Time-crystalline long-range order in chiral fermionic vacuum

TL;DR

This paper demonstrates the existence of time-crystalline long-range order in the ground state of a one-dimensional chiral fermionic system, challenging previous beliefs about short-range systems.

Contribution

It reveals that spatial discontinuities and infinite dimensionality can induce time-crystalline order in ground states of fermionic systems.

Findings

Time-dependent correlation functions diverge logarithmically at equal times.

Breakdown of the inequality prohibiting time-crystalline order in ground states.

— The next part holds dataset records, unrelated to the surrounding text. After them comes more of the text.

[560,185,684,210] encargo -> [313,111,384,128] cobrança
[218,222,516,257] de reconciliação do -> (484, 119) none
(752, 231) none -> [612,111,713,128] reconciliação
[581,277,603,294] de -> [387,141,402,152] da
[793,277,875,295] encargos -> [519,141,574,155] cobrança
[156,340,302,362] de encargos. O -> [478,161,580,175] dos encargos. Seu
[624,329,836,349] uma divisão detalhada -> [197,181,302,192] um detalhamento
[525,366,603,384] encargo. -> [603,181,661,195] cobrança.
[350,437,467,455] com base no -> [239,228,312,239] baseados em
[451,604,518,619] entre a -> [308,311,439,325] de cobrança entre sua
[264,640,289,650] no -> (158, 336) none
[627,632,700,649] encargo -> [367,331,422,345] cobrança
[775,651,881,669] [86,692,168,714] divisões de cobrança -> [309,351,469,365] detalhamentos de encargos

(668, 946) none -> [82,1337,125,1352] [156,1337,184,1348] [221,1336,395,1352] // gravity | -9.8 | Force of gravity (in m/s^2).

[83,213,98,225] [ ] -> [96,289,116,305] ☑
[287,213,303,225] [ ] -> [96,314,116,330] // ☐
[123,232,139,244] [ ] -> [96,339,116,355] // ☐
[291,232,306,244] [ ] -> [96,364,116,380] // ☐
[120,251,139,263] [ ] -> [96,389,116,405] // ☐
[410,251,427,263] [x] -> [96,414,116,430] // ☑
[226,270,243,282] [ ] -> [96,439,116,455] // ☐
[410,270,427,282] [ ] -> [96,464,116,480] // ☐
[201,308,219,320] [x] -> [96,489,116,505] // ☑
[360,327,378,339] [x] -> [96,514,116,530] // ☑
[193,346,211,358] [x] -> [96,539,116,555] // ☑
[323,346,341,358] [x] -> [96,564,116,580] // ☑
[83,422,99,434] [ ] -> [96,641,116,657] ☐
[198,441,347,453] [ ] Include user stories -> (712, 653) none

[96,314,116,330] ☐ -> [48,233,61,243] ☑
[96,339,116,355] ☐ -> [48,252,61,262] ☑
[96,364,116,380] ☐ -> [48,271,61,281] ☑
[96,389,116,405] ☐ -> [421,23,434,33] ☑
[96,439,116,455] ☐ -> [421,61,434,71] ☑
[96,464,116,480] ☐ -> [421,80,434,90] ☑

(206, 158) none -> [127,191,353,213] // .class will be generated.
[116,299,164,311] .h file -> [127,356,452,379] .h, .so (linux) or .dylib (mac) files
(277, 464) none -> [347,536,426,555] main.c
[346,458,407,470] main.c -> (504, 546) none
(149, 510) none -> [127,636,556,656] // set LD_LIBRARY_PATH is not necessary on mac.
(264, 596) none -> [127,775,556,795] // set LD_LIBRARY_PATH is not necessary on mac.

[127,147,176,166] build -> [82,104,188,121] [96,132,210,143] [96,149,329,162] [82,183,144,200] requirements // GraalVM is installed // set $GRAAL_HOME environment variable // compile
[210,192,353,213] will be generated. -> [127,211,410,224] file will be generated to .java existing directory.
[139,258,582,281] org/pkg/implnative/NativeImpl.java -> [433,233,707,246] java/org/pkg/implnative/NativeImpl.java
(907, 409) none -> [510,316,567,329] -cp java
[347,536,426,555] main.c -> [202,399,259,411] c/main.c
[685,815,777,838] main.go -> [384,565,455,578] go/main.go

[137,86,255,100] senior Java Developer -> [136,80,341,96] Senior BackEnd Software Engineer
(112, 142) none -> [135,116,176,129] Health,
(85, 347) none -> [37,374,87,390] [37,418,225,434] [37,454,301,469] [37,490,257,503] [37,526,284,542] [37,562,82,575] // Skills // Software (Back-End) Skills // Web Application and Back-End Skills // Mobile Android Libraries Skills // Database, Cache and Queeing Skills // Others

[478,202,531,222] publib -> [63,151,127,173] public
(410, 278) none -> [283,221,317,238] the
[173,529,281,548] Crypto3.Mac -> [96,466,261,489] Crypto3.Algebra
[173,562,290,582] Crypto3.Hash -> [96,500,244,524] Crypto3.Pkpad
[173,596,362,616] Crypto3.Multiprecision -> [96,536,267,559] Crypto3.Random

Connection to divergence in bosonic correlation functions via bosonization.

Abstract

It is widely believed that there is no macroscopic time-crystalline order in the ground states of short-range interacting systems. In this paper, we consider a time-dependent correlation function for an order operator with a spatially discontinuous weight in a one-dimensional chiral fermionic system. Although both the Hamiltonian and the order parameter are composed of spatially local operators, the time-dependent correlation function diverges logarithmically in equal time intervals. This result implies a breakdown of an inequality that claims the absence of time-crystalline long-range order in the ground states, unless the upper-bound constant is set to be infinity. This behavior is due to the combination of the discontinuity of the order operator and the infinite dimensionality of quantum field theory. In the language of bosonization, it can also be related to the divergence of a space-time-resolved bosonic correlation function.